The slickest way I can imagine to do it would be be using HTML5 Webworkers on the clients and Websockets on NodeJS for the server. I've been thinking of doing some experiments in this direction, I'd be surprised if at least a few folks aren't already doing this.
Are there any JITs for JS that end up exposing SIMD instructions on the host processor? Without that, and combined with the fact that JITs still don't necessarily get to C speed even on simple math on raw floats/integers, you're going to take a stiff performance penalty for this, even on the latest JS VMs. User will still be paying for their electricity but will be doing a vanishing fraction of the work... rather than being a great idea it would actually sort of hostile to even offer this option.

NaCl, maybe. Google isn't helping me figure out if it can do SIMD instructions.

I'd really rather use NaCl. And, I think SIMD is in the plan for NaCl, eventually...

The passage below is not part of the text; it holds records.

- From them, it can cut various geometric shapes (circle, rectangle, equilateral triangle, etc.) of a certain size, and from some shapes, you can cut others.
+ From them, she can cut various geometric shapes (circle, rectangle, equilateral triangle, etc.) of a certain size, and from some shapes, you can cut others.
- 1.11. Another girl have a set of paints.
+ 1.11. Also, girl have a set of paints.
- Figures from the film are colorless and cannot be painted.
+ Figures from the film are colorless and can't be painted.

But, you might be a bit surprised by the raw float performance of the latest JS VMs. Running this benchmark, http://stepheneb.github.com/webgl-matrix-benchmarks/matrix_b... on my 3.4Ghz AMD in FF4, CanvasMatrix can multiply 20,000 pairs of 4x4 matrices in 1.5 ms. That's about 1.5 double-precision gigaflops on 1 core. 4 webworkers would give 6 gigaflops. That's low compared to the 50 gigaflops that native, pure-cpu-burn benchmarks get on that processor (when overclocked to 3.6 Ghz) http://www.overclock.net/amd-cpus/499526-official-phenom-ii-... but it's not terrible.

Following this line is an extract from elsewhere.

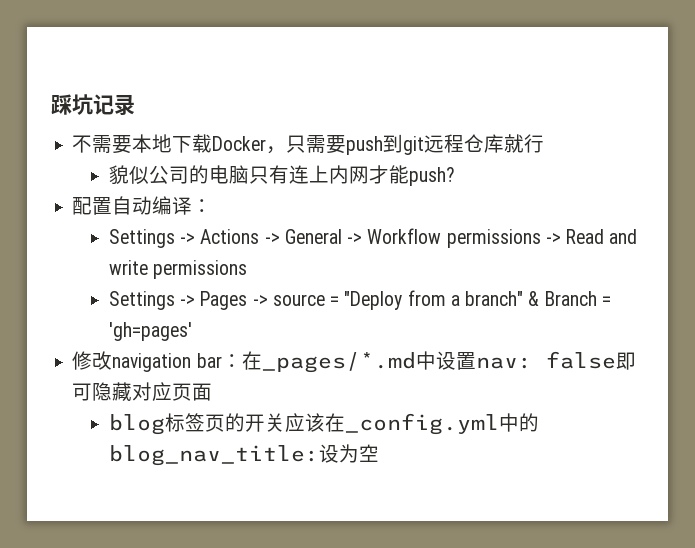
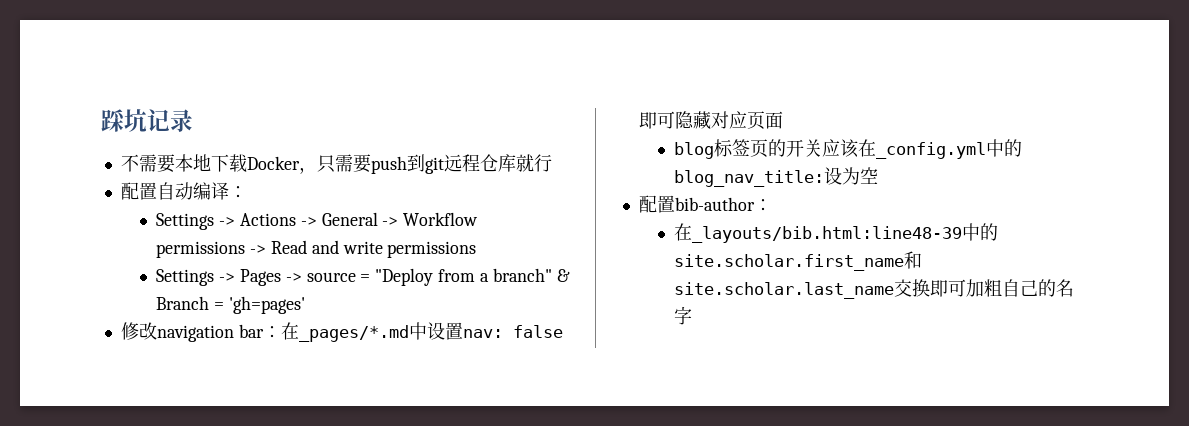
- 貌似公司的电脑只有连上内网才能push?
+ 配置bib-author：
+ 在_layouts/bib.html:line48-39中的site.scholar.first_name和site.scholar.last_name交换即可加粗自己的名字

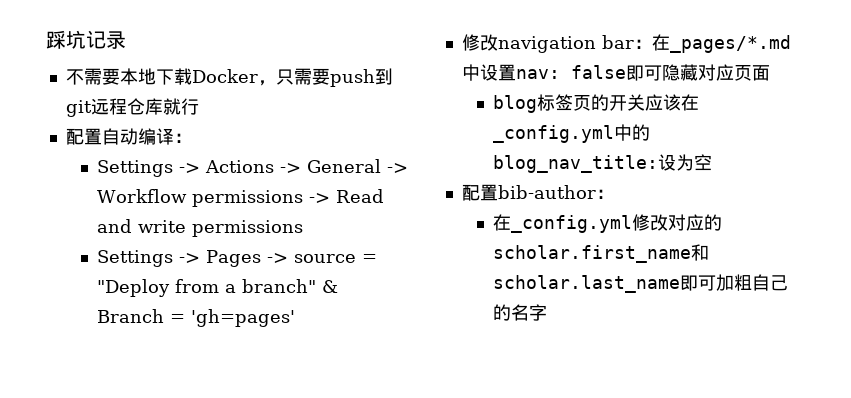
- 在_layouts/bib.html:line48-39中的site.scholar.first_name和site.scholar.last_name交换即可加粗自己的名字
+ 在_config.yml修改对应的scholar.first_name和scholar.last_name即可加粗自己的名字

This is what wowd (http://www.wowd.com/ [no longer relevant]) tried to do for realtime search before they had to pivot. Current browsers with ECMAScript as the only API are simply too insular, too limited and too slow for any useful distributed computing to ever be genuinely feasible.

It would be nice if the browser was a stronger vm specifically suited for executing untrusted objects, yet still with a more traditional os api, filesystem access, and real network interface. But the web still sucks for now.

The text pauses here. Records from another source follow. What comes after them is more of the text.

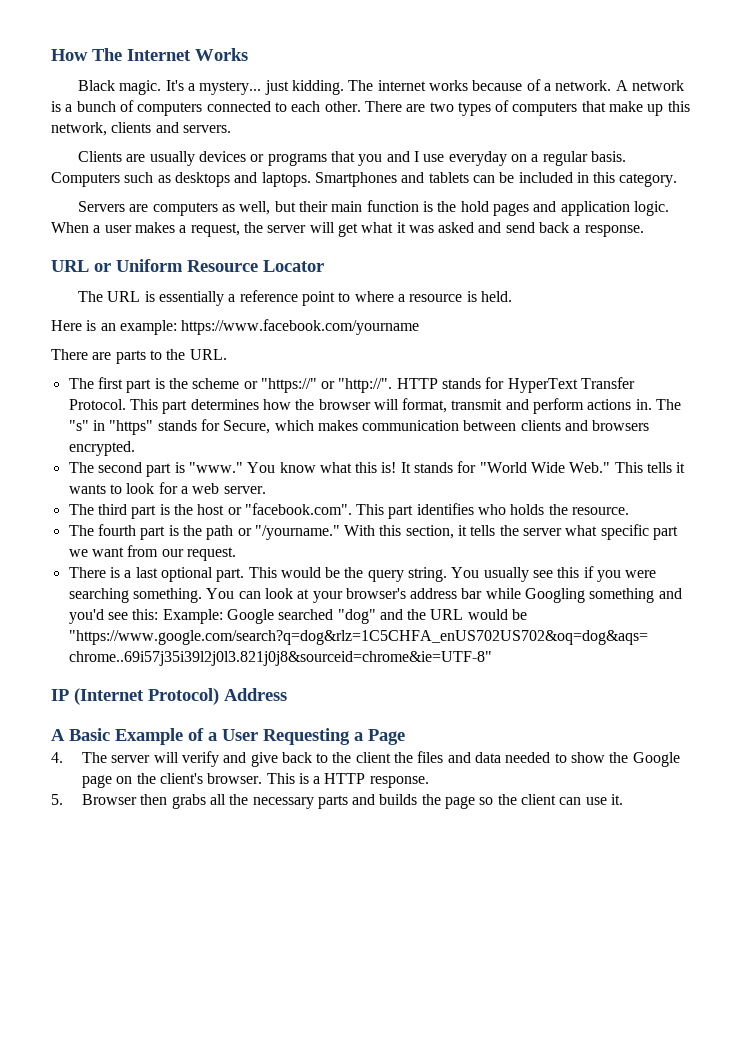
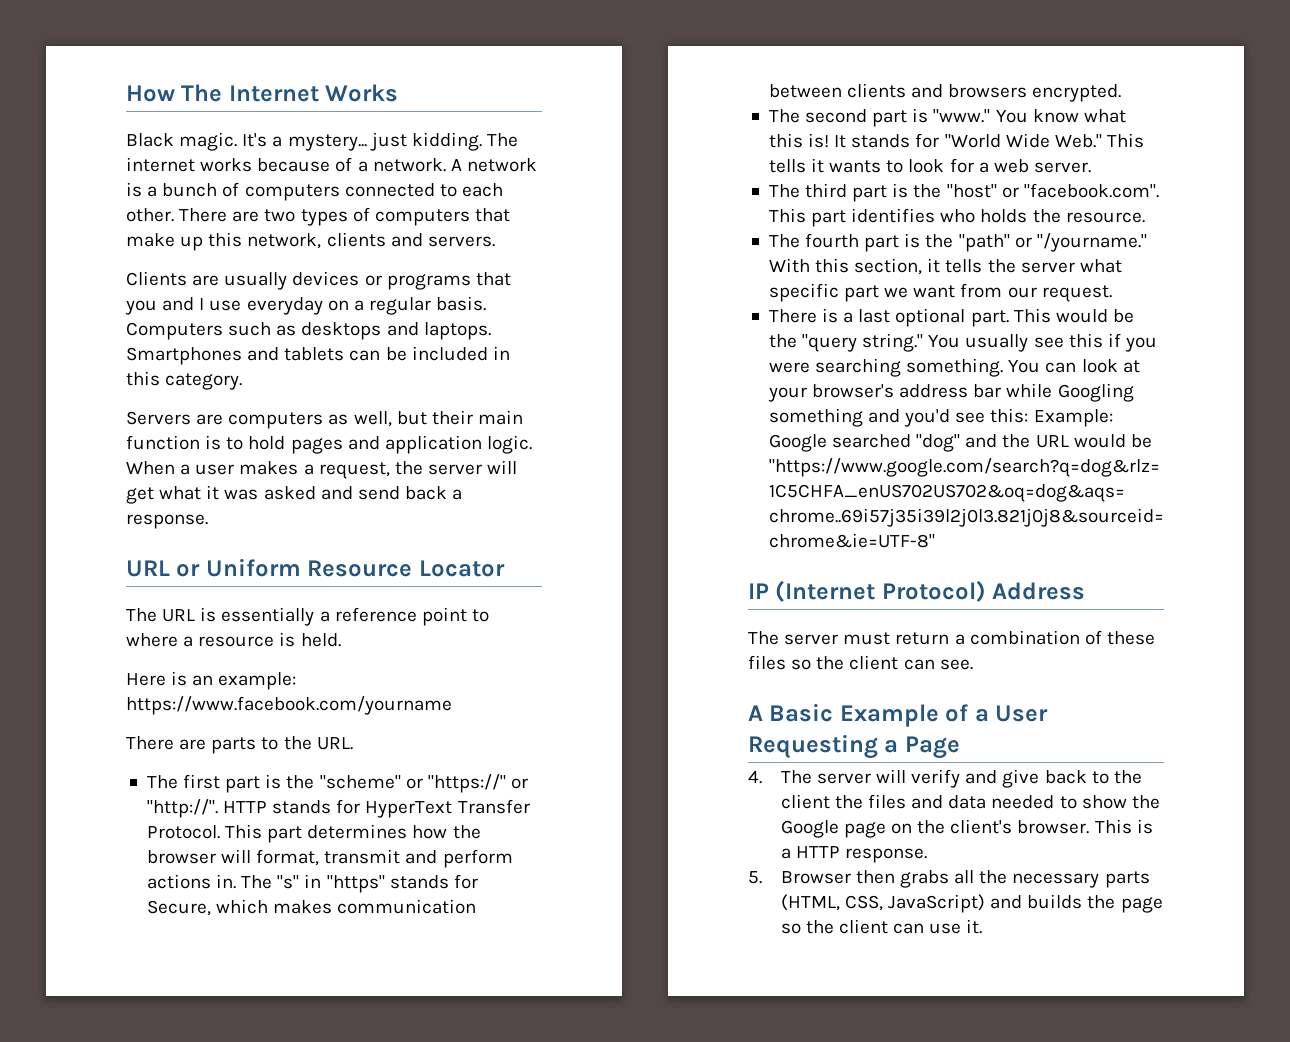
- Servers are computers as well, but their main function is the hold pages and application logic.
+ Servers are computers as well, but their main function is to hold pages and application logic.
- The first part is the scheme or "https://" or "http://".
+ The first part is the "scheme" or "https://" or "http://".
- The third part is the host or "facebook.com". This part identifies who holds the resource.
+ The third part is the "host" or "facebook.com". This part identifies who holds the resource.
- The fourth part is the path or "/yourname."
+ The fourth part is the "path" or "/yourname."
- This would be the query string.
+ This would be the "query string."
+ The server must return a combination of these files so the client can see.
- 5. Browser then grabs all the necessary parts and builds the page so the client can use it.
+ 5. Browser then grabs all the necessary parts (HTML, CSS, JavaScript) and builds the page so the client can use it.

I've been lurking hn for a while now but finally decided to register for this post. I actually did something similar to this for my undergrad honours thesis last year. The main difference being that my client was written in actionscript instead of javascript.

The difficulty with this type of application is breaking up the computation into chunks large enough to offset the overhead of getting the data to and from the client to net a "profit" in terms of computation time. As the author mentioned, you have to limit the amount of CPU time that the client uses, otherwise, you'll end up potentially impacting the user negatively. Couple this with the limited amount of time between a user's browser requests and the amount of computational power at your disposal is pretty limited.

Although my implementation was far from optimal (it was purely academic in order to see if the concept would work), I found that in every case, it was on the order of at least 100 times slower than simply doing the computation serially(!) on the server machine. It was actually costing more time to manage the connections between the various clients and the server than the amount of computational work that I was getting from the clients.

Now, it's not to say that something like this couldn't potentially be made to work. But the types of computations that this sort of grid is also severely limited. Due to things like sandboxing and socket restrictions you cannot (easily) have clients collaborate together to perform more complex computations, therefore you are effectively limited to embarrassingly parallel algorithms.